Thursday, June 16, 2011

The unanswerable question?

I headlined my postings here yesterday with mention of a new "skeptic killer" website that grandly claimed to speak for "the scientific community" despite having only a tiny fraction of that community on their list of supporters. They profess to be able to refute all arguments put up by "deniers".

Their pretensions have attracted a lot of attention with a very long comment thread on which both both skeptics and Warmists post. The Warmists generally try to refute what the skeptics post.

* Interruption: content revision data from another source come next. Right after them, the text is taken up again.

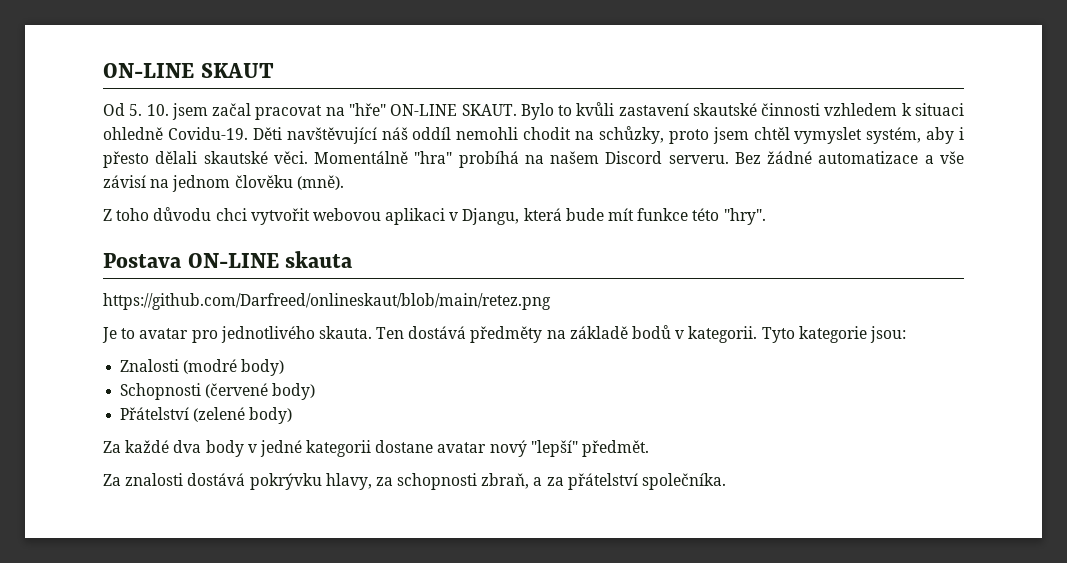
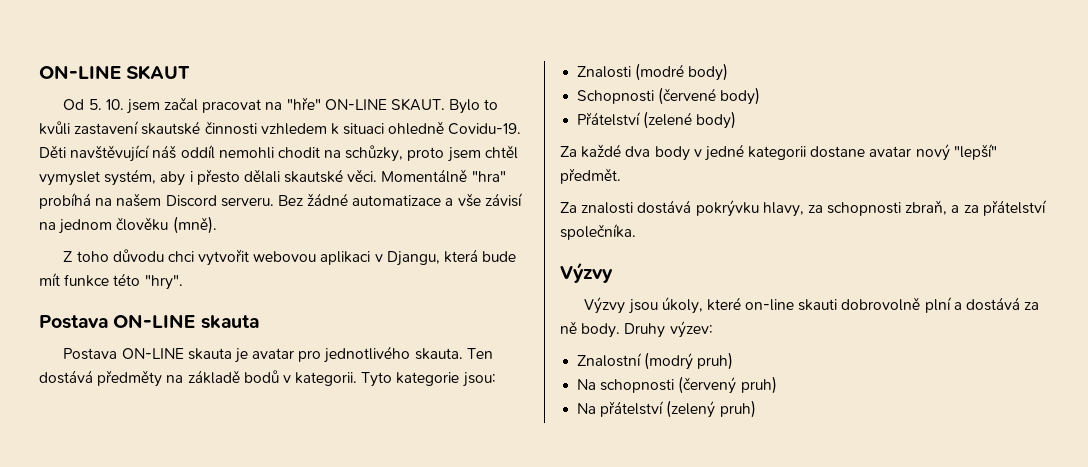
[103,293,551,310] [102,327,136,343] https://github.com/Darfreed/onlineskaut/blob/main/retez.png // Je to -> [63,348,248,363] Postava ON-LINE skauta je
(727, 481) none -> [560,262,613,283] [584,297,1040,314] [560,321,713,338] [577,352,734,370] [577,376,777,394] [577,400,756,418] // Výzvy // Výzvy jsou úkoly, které on-line skauti dobrovolně plní a dostává za ně body. Druhy výzev: // Znalostní (modrý pruh) // Na schopnosti (červený pruh) // Na přátelství (zelený pruh)

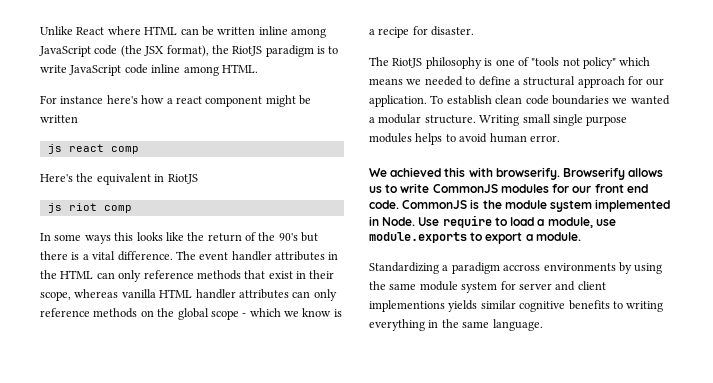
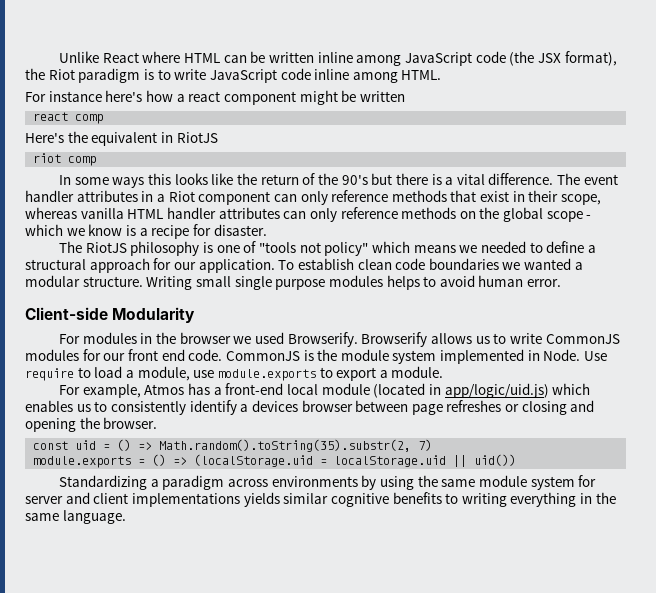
[232,46,263,56] RiotJS -> [48,69,75,80] Riot
[47,144,62,154] js -> (405, 96) none
[47,203,62,213] js -> (218, 137) none
[40,270,94,279] the HTML -> [156,191,271,205] a Riot component
[369,167,560,180] We achieved this with browserify. -> [25,307,196,323] [59,332,358,347] Client-side Modularity // For modules in the browser we used Browserify.
(581, 236) none -> [59,383,591,398] [25,400,595,415] [25,417,158,432] [33,439,433,452] [33,454,517,468] // For example, Atmos has a front-end local module (located in app/logic/uid.js) which enables us to consistently identify a devices browser between page refreshes or closing and opening the browser. // const uid = () => Math.random().toString(35).substr(2, 7) // module.exports = () => (localStorage.uid = localStorage.uid || uid())
[503,264,541,271] accross -> [228,479,269,487] across
[369,300,445,312] implementions -> [131,493,240,507] implementations

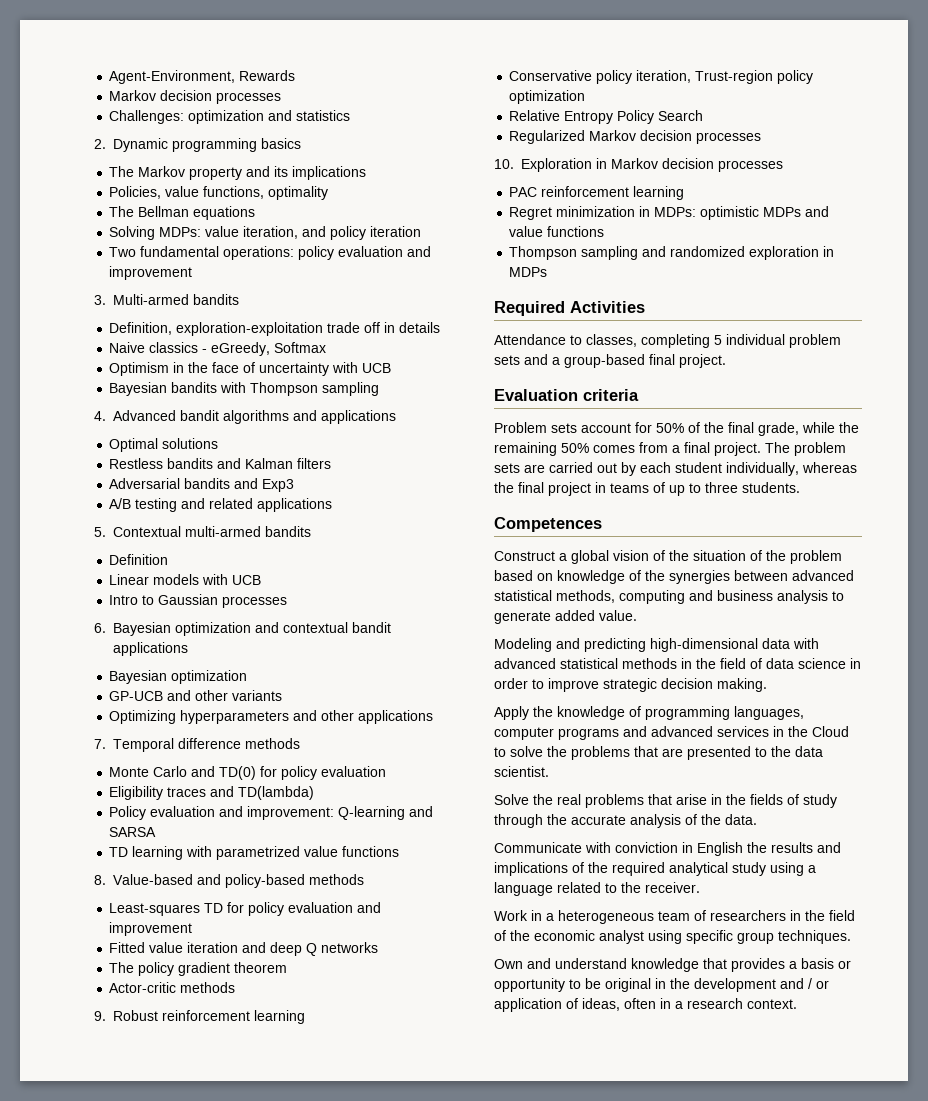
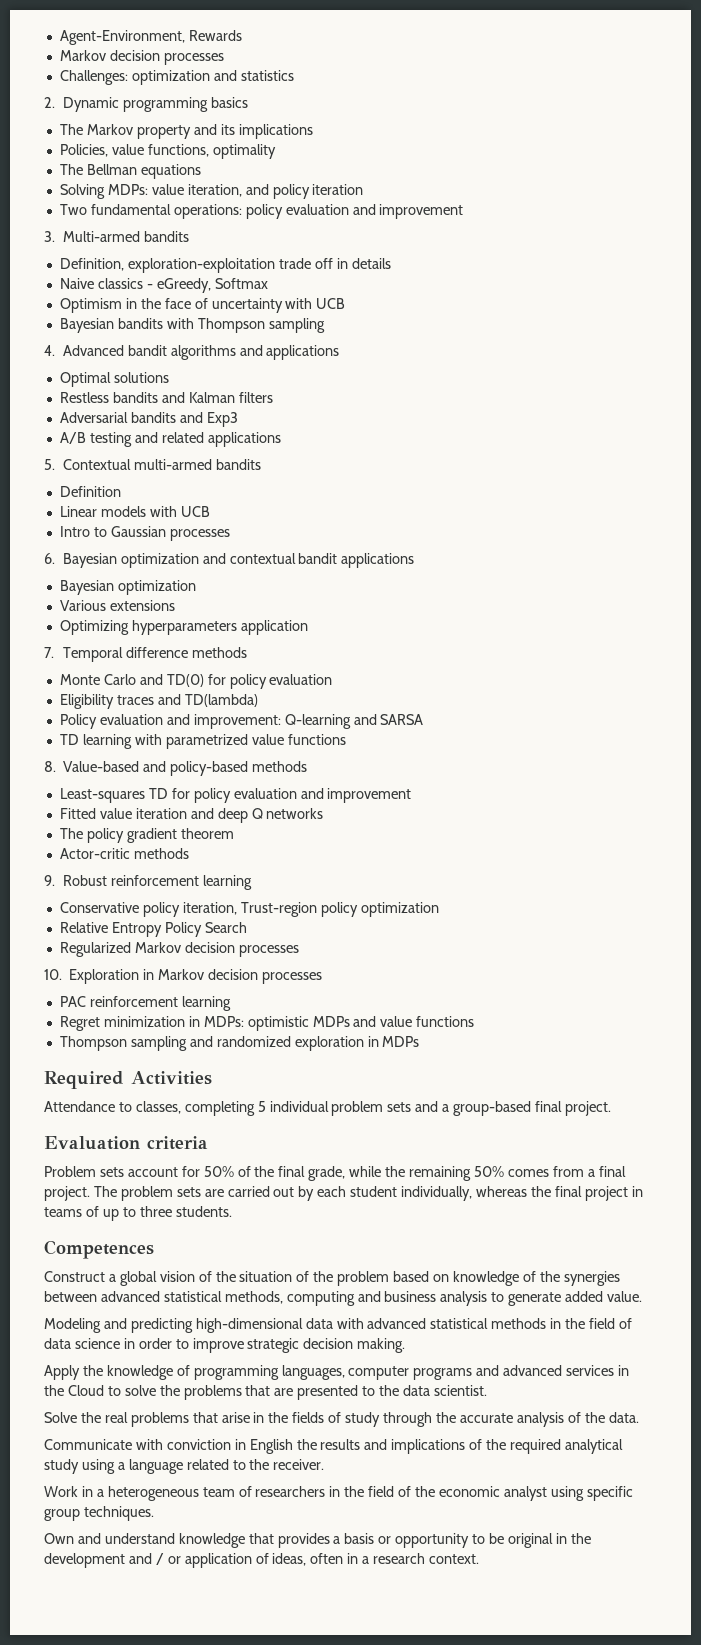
[109,690,283,701] GP-UCB and other variants -> [59,600,175,611] Various extensions
[293,710,434,724] and other applications -> [240,620,308,635] application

But there is one entirely factual and super-simple skeptical question there that no Warmist had dared touch when I posted yesterday and again today is has had no answers. It goes to the very heart of their argument and would seem completely fatal to it so it is no wonder that it is the Warmists who are in "denial". The question reads as follows:
Hey guys!

I gather that the global temperature has risen by less than one degree Celsius in the last 150 years

That sounds to me like we live in an era of exceptional climate stability

What am I missing?

Wow! New Scientist is losing its religion

They have an article just up on the theme:: "Global warming not to blame for 2011 droughts". Excerpt:

While global warming is an obvious suspect, there's no evidence that it is to blame. Though climate change models predict extended droughts and periods of intense rainfall for the end of the 21st century, they don't explain the current droughts, says Martin Hoerling at the US National Oceanic and Atmospheric Administration. "A lot of these extreme conditions are natural variations of the climate. Extremes happen, heat waves happen, heavy rains happen," he says....

As for the apparent convergence of droughts worldwide, Mark Saunders of University College London says current conditions aren't that unusual. News media may simply be more tuned in to reporting extreme weather events.


Sun may be entering a quiet period, researchers say

Not a bad article from a MSM source below. A cautious warning of global cooling, even!

The next 11-year cycle of increased sunspot activity, scheduled to begin about 2020, may be delayed and have a reduced magnitude - or it may not occur at all, researchers said.

Three different lines of evidence suggest that the sun, which is expected to reach its maximum sunspot and magnetic activity in the current cycle in 2013, might even be entering a prolonged quiet period similar to the so-called Maunder Minimum, a 70-year period from 1645 to 1715 in which virtually no sunspots were observed.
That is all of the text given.